WHAT YOU HAVE TO DO
Starting at the line below that contains "HEPATINE VANDA COMPOSITUM", print each line through the end of the records exactly as it appears.

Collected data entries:
◆ ◆ ◆ ◆ ◆
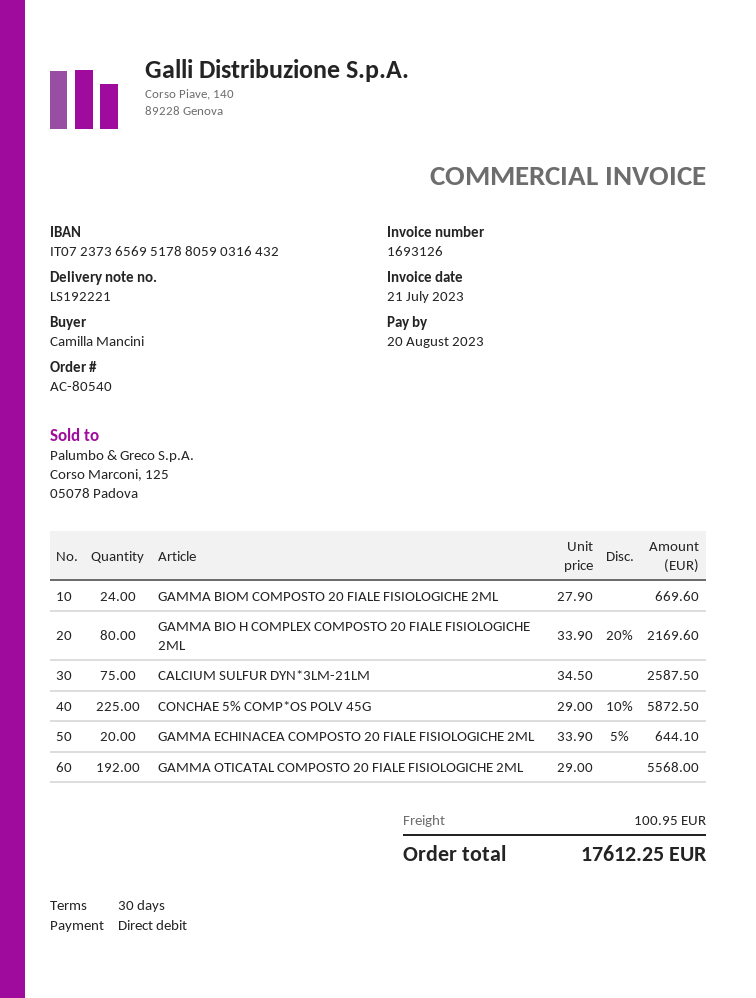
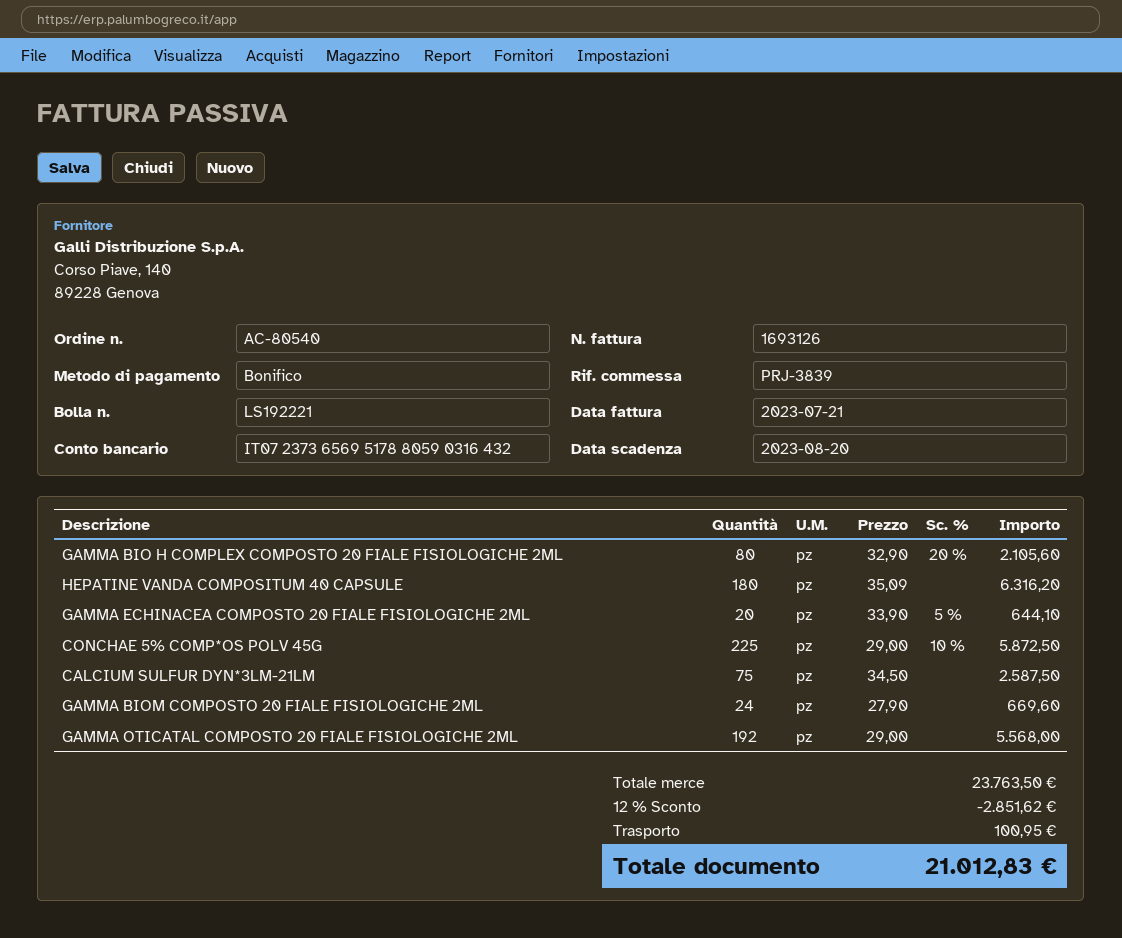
payment method: direct debit -> bank transfer
GAMMA BIO H COMPLEX COMPOSTO 20 FIALE FISIOLOGICHE 2ML: 80 x 33.90 - 20% = 2169.60 -> 80 x 32.90 - 20% = 2105.60
HEPATINE VANDA COMPOSITUM 40 CAPSULE: none -> 180 x 35.09 = 6316.20
discount: none -> 12% = 2851.62
total: 17612.25 -> 21012.83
◆ ◆ ◆ ◆ ◆
SOLUTION
HEPATINE VANDA COMPOSITUM 40 CAPSULE: none -> 180 x 35.09 = 6316.20
discount: none -> 12% = 2851.62
total: 17612.25 -> 21012.83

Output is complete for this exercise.